1. Pemberian makanan yang tidak tepat: Jika Anda memberi makan bayi Anda terlalu banyak susu, terlalu sering, atau jika Anda memberi susu botol dengan dot yang ukurannya terlalu besar, atau jika Anda memberikan susu terlalu cepat, atau jika Anda sering mengganti formula susu bubuk bayi Anda, Anda dapat menyebabkan motilitas pencernaan yang tidak normal dan bayi Anda dapat meludah setiap saat. Disarankan untuk menyesuaikan cara memberi makan bayi, memperhatikan jumlah susu dan frekuensi pemberian susu, dan menghindari membiarkan bayi makan terlalu cepat dan terlalu cepat.
2. Refluks gastro-esofagus: karena kapasitas perut bayi yang kecil, dan saluran masuk lambung dari perkembangan sfingter kardia buruk, saluran keluar dari perkembangan sfingter pilorus lebih baik, akan menyebabkan saluran masuk yang ketat longgar, refluks susu, menyebabkan fenomena selalu meludah. Orang tua harus memilih posisi setengah menggendong saat menyusui; pegang bayi dengan tegak selama dan setelah menyusui, dan bersendawa bayi di bahu orang dewasa.
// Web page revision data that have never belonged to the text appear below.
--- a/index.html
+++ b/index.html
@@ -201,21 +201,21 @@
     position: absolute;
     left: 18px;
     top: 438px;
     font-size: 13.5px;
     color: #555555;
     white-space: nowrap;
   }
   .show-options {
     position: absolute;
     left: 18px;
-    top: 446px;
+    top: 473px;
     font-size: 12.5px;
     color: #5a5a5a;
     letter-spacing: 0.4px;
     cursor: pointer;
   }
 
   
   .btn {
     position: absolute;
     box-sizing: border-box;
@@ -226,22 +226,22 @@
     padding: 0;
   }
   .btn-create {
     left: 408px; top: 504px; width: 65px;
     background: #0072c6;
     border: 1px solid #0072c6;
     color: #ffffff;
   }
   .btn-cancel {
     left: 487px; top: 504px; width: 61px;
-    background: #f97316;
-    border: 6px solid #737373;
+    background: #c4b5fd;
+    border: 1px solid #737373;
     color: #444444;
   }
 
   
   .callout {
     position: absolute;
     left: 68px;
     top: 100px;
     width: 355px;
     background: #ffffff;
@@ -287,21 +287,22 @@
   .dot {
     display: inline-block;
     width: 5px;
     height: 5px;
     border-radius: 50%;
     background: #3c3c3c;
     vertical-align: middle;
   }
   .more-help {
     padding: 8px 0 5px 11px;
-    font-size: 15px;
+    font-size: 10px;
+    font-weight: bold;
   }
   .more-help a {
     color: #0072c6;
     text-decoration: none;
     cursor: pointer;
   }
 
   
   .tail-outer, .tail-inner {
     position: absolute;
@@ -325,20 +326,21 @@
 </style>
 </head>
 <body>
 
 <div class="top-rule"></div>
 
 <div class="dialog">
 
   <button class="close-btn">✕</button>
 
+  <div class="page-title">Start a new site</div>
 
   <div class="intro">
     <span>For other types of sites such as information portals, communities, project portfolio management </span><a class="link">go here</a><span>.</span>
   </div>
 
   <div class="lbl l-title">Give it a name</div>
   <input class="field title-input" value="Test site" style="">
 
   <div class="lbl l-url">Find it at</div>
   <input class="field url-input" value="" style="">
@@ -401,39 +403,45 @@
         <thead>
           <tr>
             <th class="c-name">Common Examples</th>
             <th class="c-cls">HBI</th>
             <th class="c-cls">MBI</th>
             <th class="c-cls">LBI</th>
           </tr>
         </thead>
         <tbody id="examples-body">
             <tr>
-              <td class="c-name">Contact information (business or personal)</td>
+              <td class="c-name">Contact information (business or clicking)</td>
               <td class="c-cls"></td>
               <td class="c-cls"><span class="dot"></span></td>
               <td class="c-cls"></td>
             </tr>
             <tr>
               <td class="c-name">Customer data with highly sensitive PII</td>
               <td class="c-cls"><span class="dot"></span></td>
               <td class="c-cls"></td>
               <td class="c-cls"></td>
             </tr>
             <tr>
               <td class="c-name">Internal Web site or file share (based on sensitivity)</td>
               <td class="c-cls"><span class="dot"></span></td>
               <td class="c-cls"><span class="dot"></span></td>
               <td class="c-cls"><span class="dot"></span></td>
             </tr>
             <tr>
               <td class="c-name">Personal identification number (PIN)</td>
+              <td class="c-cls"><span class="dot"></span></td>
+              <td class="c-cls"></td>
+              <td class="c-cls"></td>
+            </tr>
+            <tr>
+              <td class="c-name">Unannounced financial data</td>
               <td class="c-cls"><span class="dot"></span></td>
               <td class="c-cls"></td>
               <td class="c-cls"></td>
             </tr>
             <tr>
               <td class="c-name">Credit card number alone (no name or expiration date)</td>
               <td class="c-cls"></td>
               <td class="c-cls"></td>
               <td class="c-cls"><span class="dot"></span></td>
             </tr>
3. Kejang kardia: Karena kardia perut bayi dan ujung bawah kerongkongan relatif longgar, bila terlalu cepat, terlalu cepat, dapat menyebabkan kejang kardia refleks, yang menyebabkan gumoh. Setelah gumoh, orang tua harus segera membalikkan badan anak ke samping dan menepuk-nepuk punggung anak untuk mengurangi terjadinya tersedak dan batuk, disarankan agar ibu tidak memberi makan bayi terlalu cepat atau terlalu cepat.
Bayi yang selalu gumoh dianjurkan untuk mencari saran medis, berkonsultasi dengan dokter setelah penilaian dokter, pengobatan yang ditargetkan.